## DIRECTIONS
If "subhead" shows up in a line of the material, return that line.
-- Opening Marker --
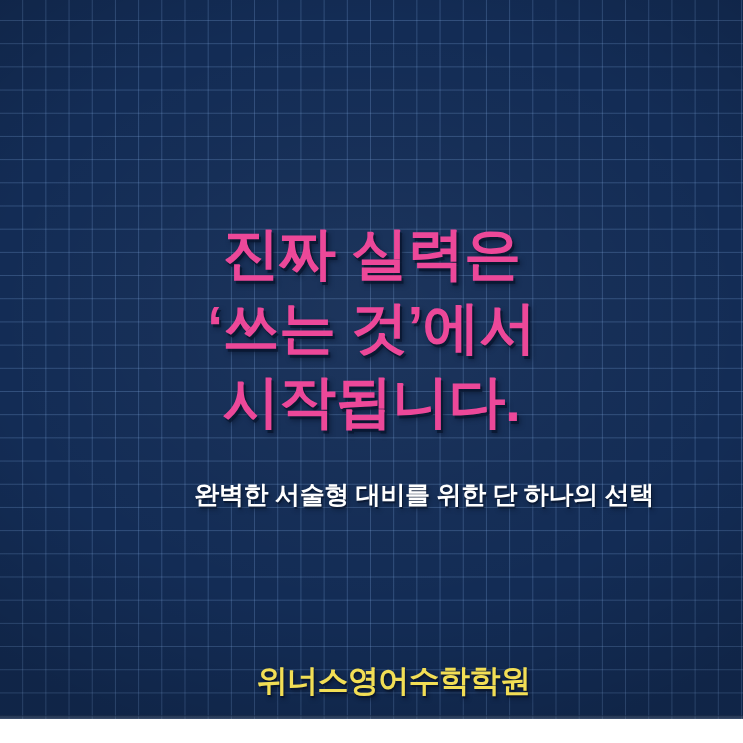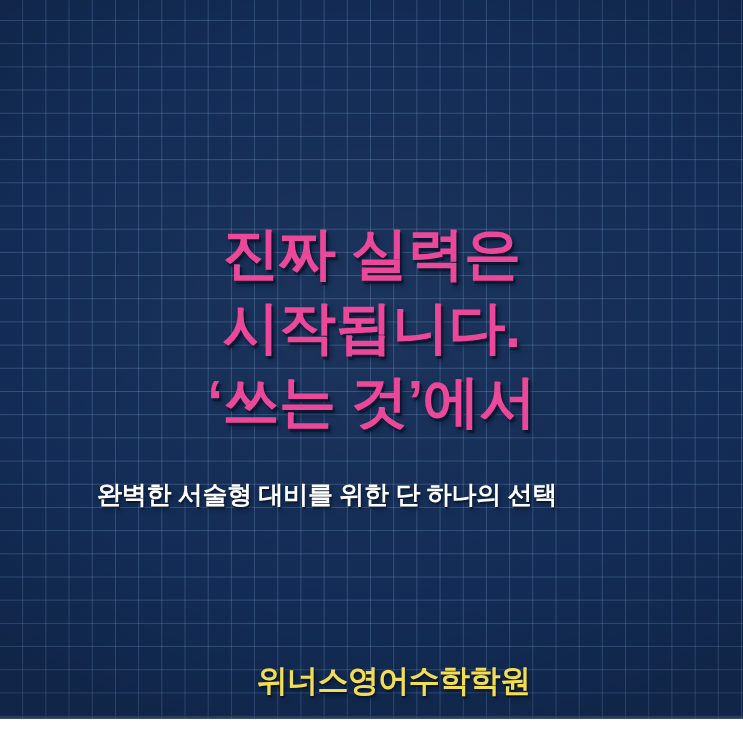--- a/index.html
+++ b/index.html
@@ -80,21 +80,21 @@
     white-space: nowrap;
   }
 
   .headline-line { display: block; }
 
   .subhead {
     position: absolute;
     left: 0;
     top: 478px;
     width: 654px;
-    text-align: center;
+    text-align: right;
     color: #ffffff;
     font-size: 25px;
     font-weight: 700;
     letter-spacing: -0.3px;
     text-shadow:
       1px 2px 0 rgba(8,22,46,0.7),
       2px 3px 4px rgba(5,15,34,0.5);
     white-space: nowrap;
   }
 
@@ -120,22 +120,22 @@
 
 <div class="poster">
 
   <div class="board"></div>
   <div class="board-bottom-edge"></div>
 
   <div class="content">
 
     <div class="headline">
       <span class="headline-line">진짜 실력은</span>
+      <span class="headline-line">‘쓰는 것’에서</span>
       <span class="headline-line">시작됩니다.</span>
-      <span class="headline-line">‘쓰는 것’에서</span>
     </div>
 
     <div class="subhead">완벽한 서술형 대비를 위한 단 하나의 선택</div>
 
     <div class="brand">위너스영어수학학원</div>
 
   </div>
 
 </div>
-- Closing Marker --
## SOLUTION TO THIS PROBLEM
   .subhead {
     <div class="subhead">완벽한 서술형 대비를 위한 단 하나의 선택</div>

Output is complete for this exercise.